I don’t have assets or property of my own – is there any point in signing an EPA?
Regardless of whether you own property or have assets, someone will need to manage your pension or benefits if you cannot do so yourself. This will be made much easier with an EPA in place.
All of my assets are jointly owned with my spouse/partner – would I still need an EPA?
If it became necessary for your jointly owned house to be sold and you were not mentally capable of signing the deeds yourself, only a person with authority (such as an Attorney) can sign on your behalf. One joint owner cannot sign deeds for all co-owners.
Often, joint bank accounts are frozen if a bank becomes concerned that one party is no longer capable and there is no EPA is in place. This can cause cash flow problems for all of the account holders. This can be avoided with an EPA.
What responsibilities would my Attorney have?
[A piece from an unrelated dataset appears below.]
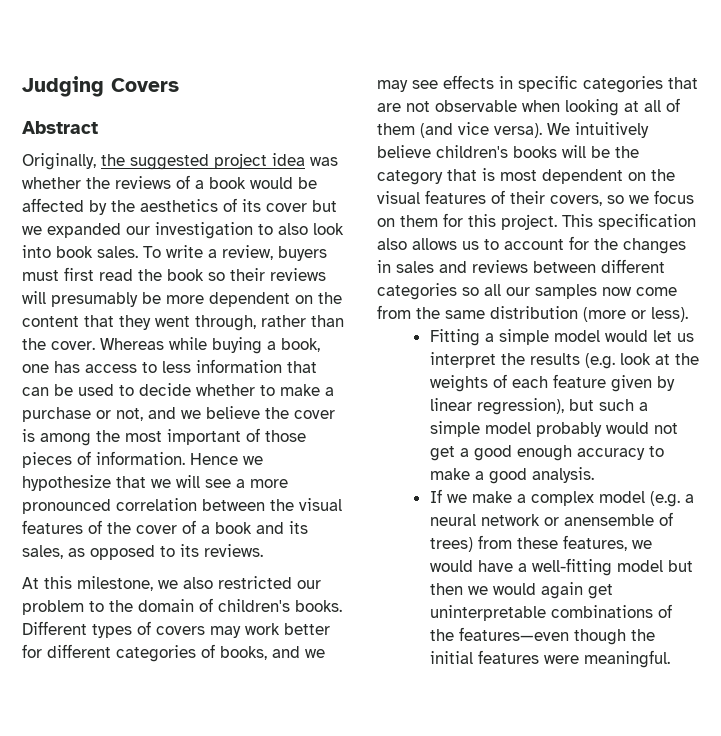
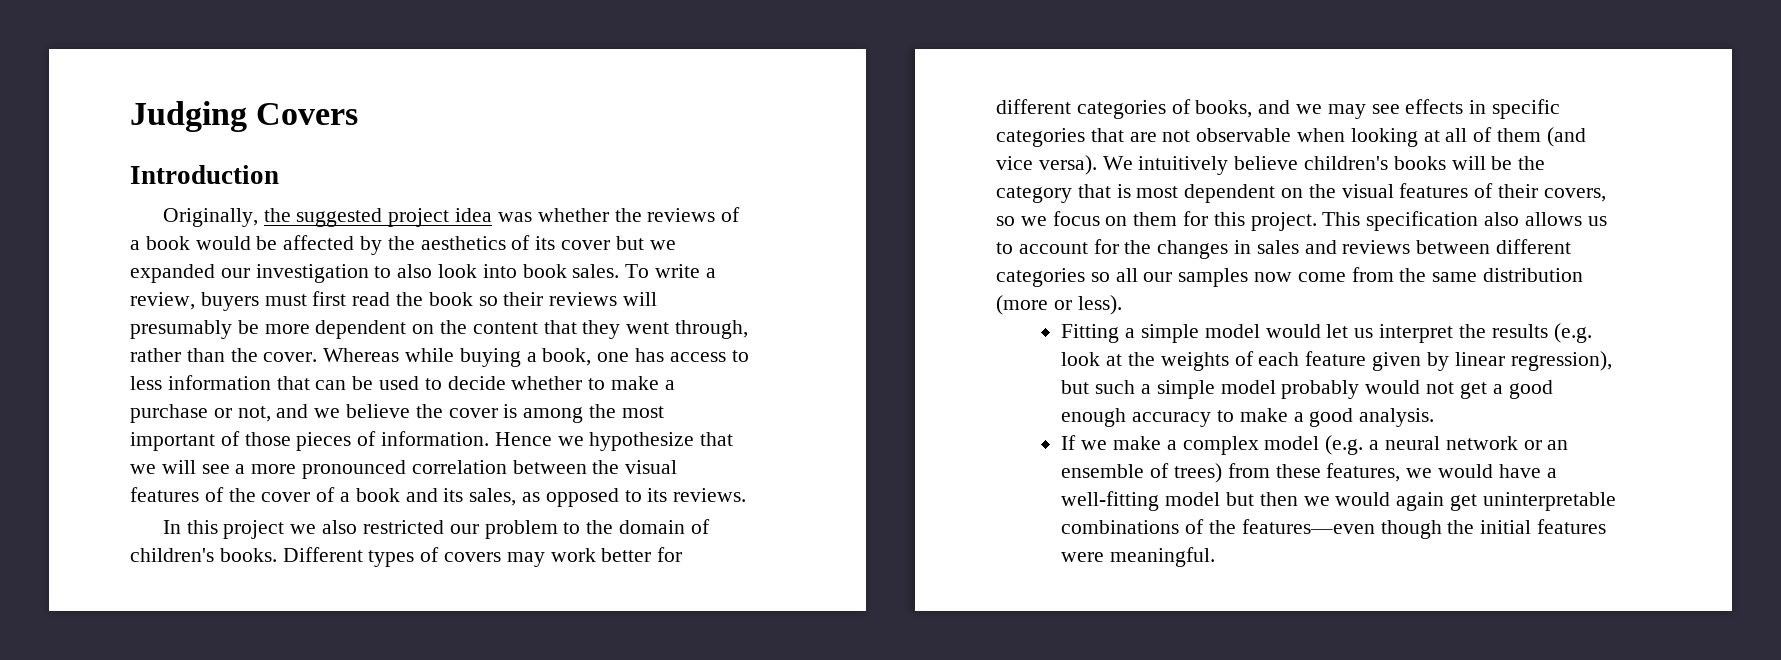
[22,121,98,134] Abstract -> [130,165,279,184] Introduction
[22,576,153,591] At this milestone, -> [162,520,285,539] In this project
[563,514,654,526] anensemble -> [1547,440,1569,450] [1061,464,1145,478] an ensemble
At all times, your Attorney must act in your best interests. Your Attorney must apply to register the EPA with the High Court if you have become or you are becoming mentally incapable of managing your financial affairs. During the registration process, the authority given to your Attorney is effectively “on hold” until the process has been completed and the original Deed is issued bearing the court registration stamp.
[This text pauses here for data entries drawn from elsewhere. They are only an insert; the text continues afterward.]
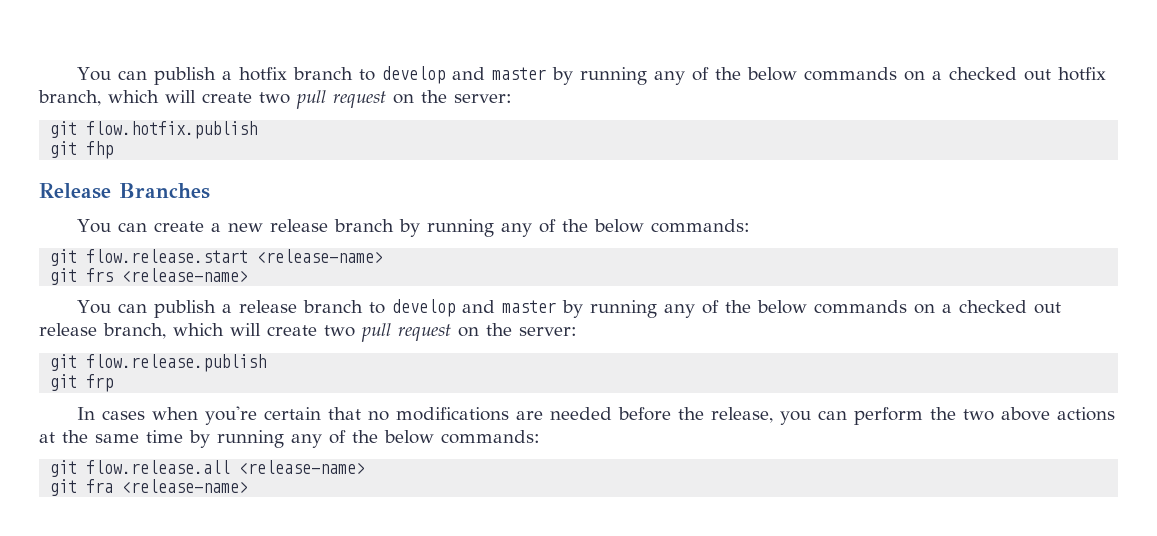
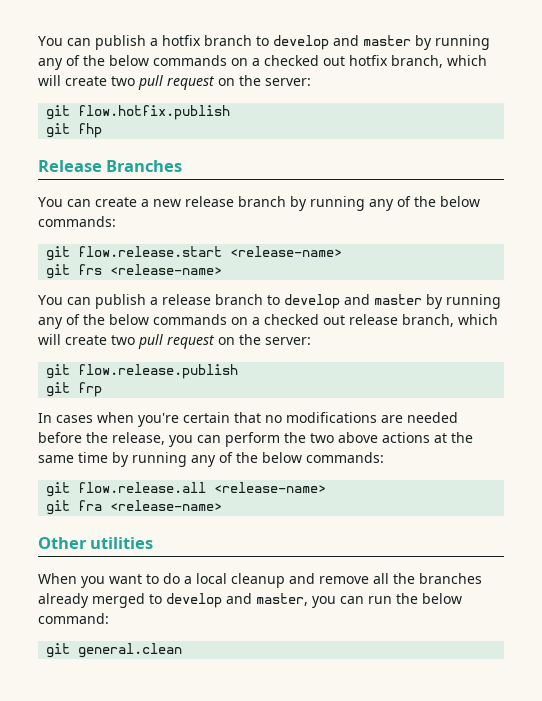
(249, 486) none -> [38,537,154,549] [38,573,482,588] [38,593,462,608] [38,613,109,624] [46,643,183,658] // Other utilities // When you want to do a local cleanup and remove all the branches already merged to develop and master, you can run the below command: // git general.clean

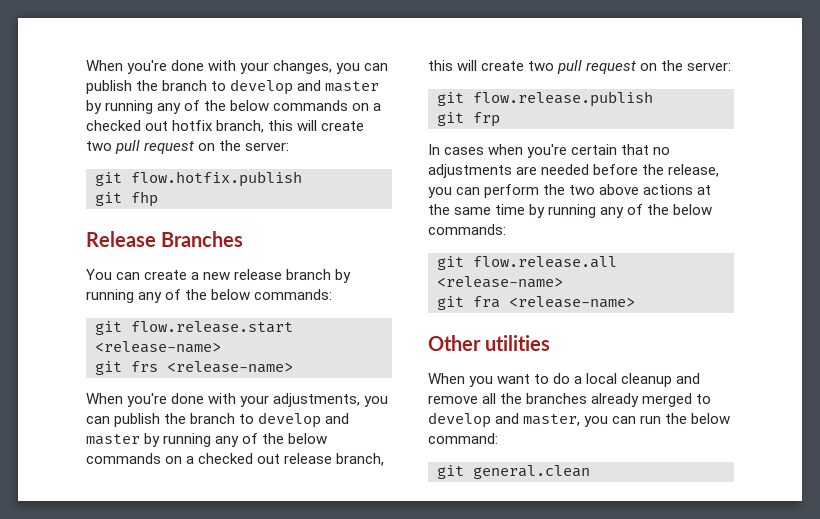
[38,35,201,50] You can publish a hotfix -> [86,60,389,74] [86,80,159,94] When you're done with your changes, you can publish the
[447,55,487,66] which -> [268,120,294,131] this
[38,294,211,309] You can publish a release -> [86,393,389,407] [86,413,187,427] When you're done with your adjustments, you can publish the
[458,314,498,325] which -> [428,60,453,71] this
[286,412,377,423] modifications -> [428,164,512,178] adjustments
Your Attorney is obliged to give you formal notice if steps are being taken to register your EPA. As an added protection, your Attorney is also obliged to give notice to a number of your next of kin. You, or family members notified can lodge an objection with the High Court, if you or they consider the registration of the EPA to be inappropriate.
Can I change my mind and revoke an EPA?
Yes, you can revoke an EPA while you remain mentally capable, and your EPA has not been used. You should give notice of revocation to your Attorney. However, once an EPA has been registered, it can only be revoked by the High Court.
If I recover my capacity, who is in charge of my affairs then?
There is a procedure to de-register an EPA which would allow you to resume control of your affairs yourself. It would be important to seek legal advice to guide you on this process.
Is it expensive to make an EPA?
No. Legal costs are modest as the paperwork is not complicated once the important decisions have been made with professional help. In fact, it would be much more expensive NOT to have an EPA should you have the misfortune to lose your capacity.